È fondamentale ricordare che le diagnosi del DSM-5 possono essere poste solo se sono presenti una marcata sofferenza soggettiva e una significativa compromissione della funzionalità psicosociale e lavorativa, due elementi di giudizio la cui individuazione richiede esperienza e competenza clinica, come autorevolmente ribadito da Mario Maj nell’Introduzione all’edizione italiana del DSM-52. Pertanto è fortemente inesatto identificare una diagnosi con una lista di sintomi: il caso deve essere valutato dal clinico e non dal DSM-5. A questo proposito, l’Introduzione del DSM-5 dichiara esplicitamente che esso è uno strumento che richiede di essere utilizzato da clinici competenti per formazione, come per esempio psichiatri e psicologi clinici, e non da personale inesperto.
L’utilità di avere un sistema diagnostico condiviso permette di comunicare e fare confronti tra prevalenze, Paesi, regioni ed enti di ricerca; permette di programmare le risorse e gli interventi dei Servizi Sanitari; consente di studiare fattori di rischio ed esiti di interventi terapeutici, non necessariamente di natura farmacologica, ma anche di natura psicosociale, psicoterapeutica e riabilitativa. Inoltre, un sistema diagnostico è necessario per il Sistema Sanitario Nazionale per remunerare prestazioni cliniche, per il riconoscimento di stati di malattia e pensioni di invalidità, per risolvere diatribe in ambito medico legale.

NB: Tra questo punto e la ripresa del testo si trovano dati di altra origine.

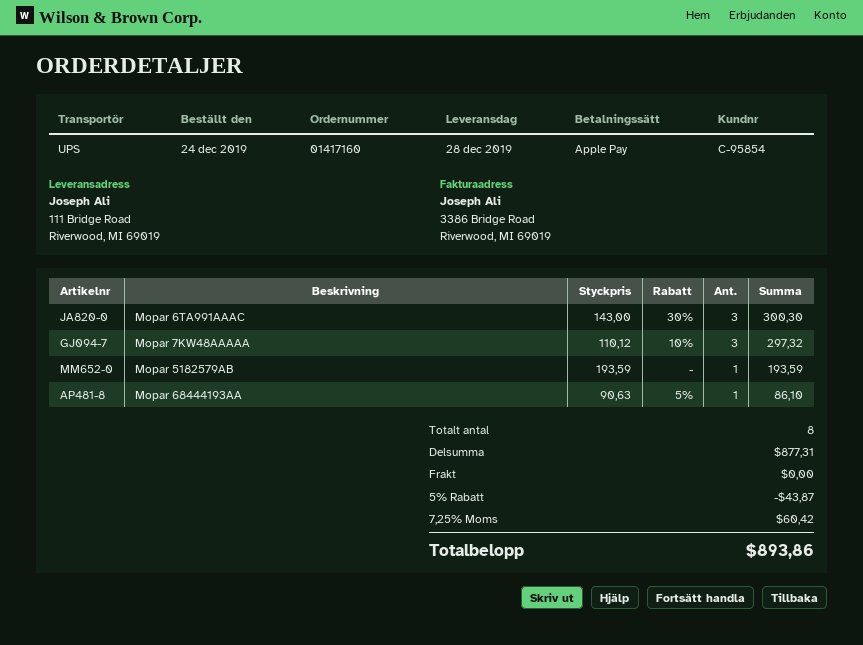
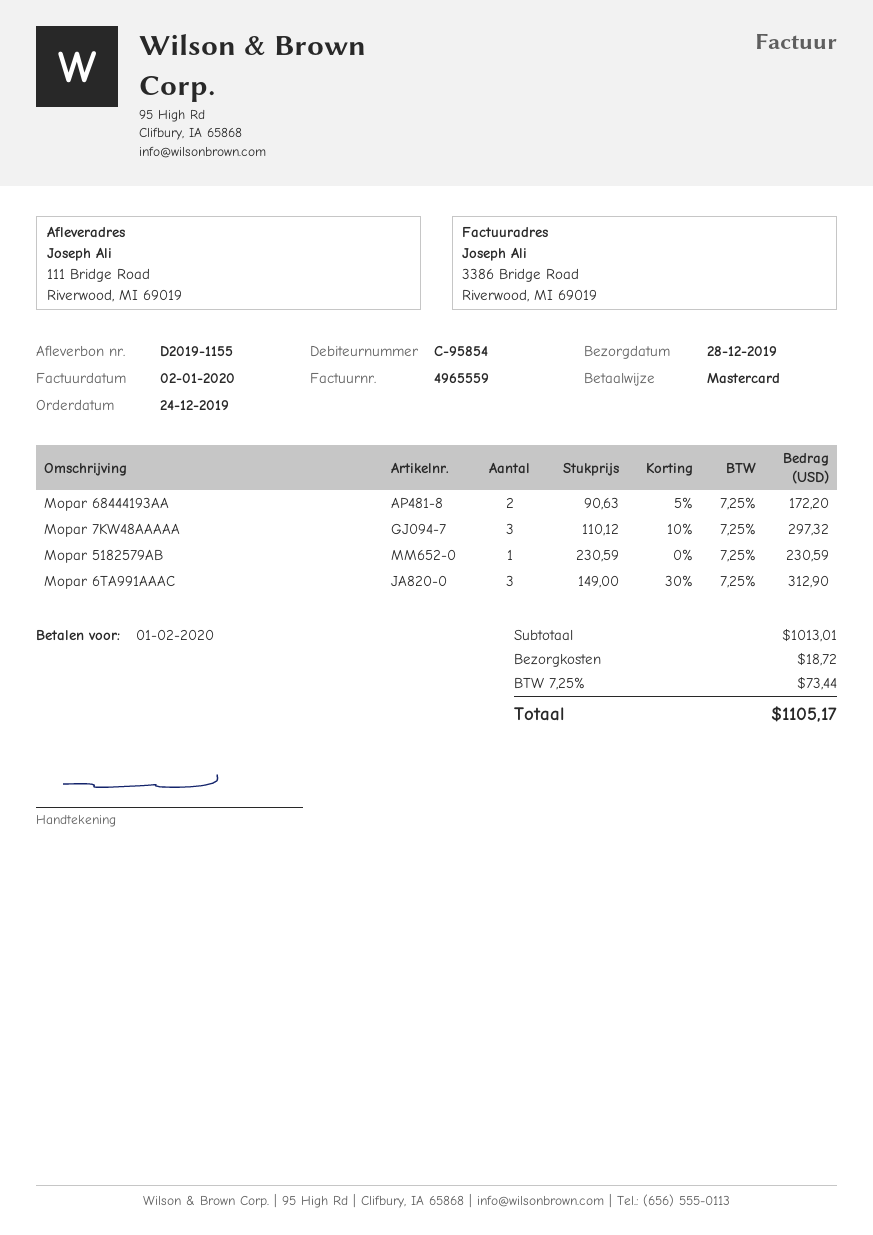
payment method: Apple Pay -> Mastercard
Mopar 6TA991AAAC: 3 x 143.00 - 30% = 300.30 -> 3 x 149.00 - 30% = 312.90
Mopar 5182579AB: 1 x 193.59 = 193.59 -> 1 x 230.59 = 230.59
Mopar 68444193AA: 1 x 90.63 - 5% = 86.10 -> 2 x 90.63 - 5% = 172.20
subtotal: 877.31 -> 1013.01
discount: 5% = 43.87 -> none
shipping: 0.00 -> 18.72
tax: 7.25% = 60.42 -> 7.25% = 73.44
total: 893.86 -> 1105.17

L’utilizzo del DSM-5 non è obbligatorio, così come non è obbligatorio porre una diagnosi: coloro che non apprezzano o non condividono il DSM-5 o l’ICD-11 non sono tenuti a utilizzare tali sistemi diagnostici. Il DSM-5, quindi, non deve essere sopravvalutato; rappresenta tuttavia, insieme al nascente ICD-11, l’unico sistema diagnostico standardizzato con alta diffusione internazionale, nonché impiegato in centinaia di ricerche. Esso non è e non si è mai presentato come un manuale di psicopatologia e certamente questo è lo spirito con cui gli psichiatri possono guardare all’edizione italiana. Certamente, il DSM-5 non può essere considerato perfetto e necessita di ulteriori aggiornamenti; ma chi ne critica l’attendibilità cosa suggerisce in alternativa?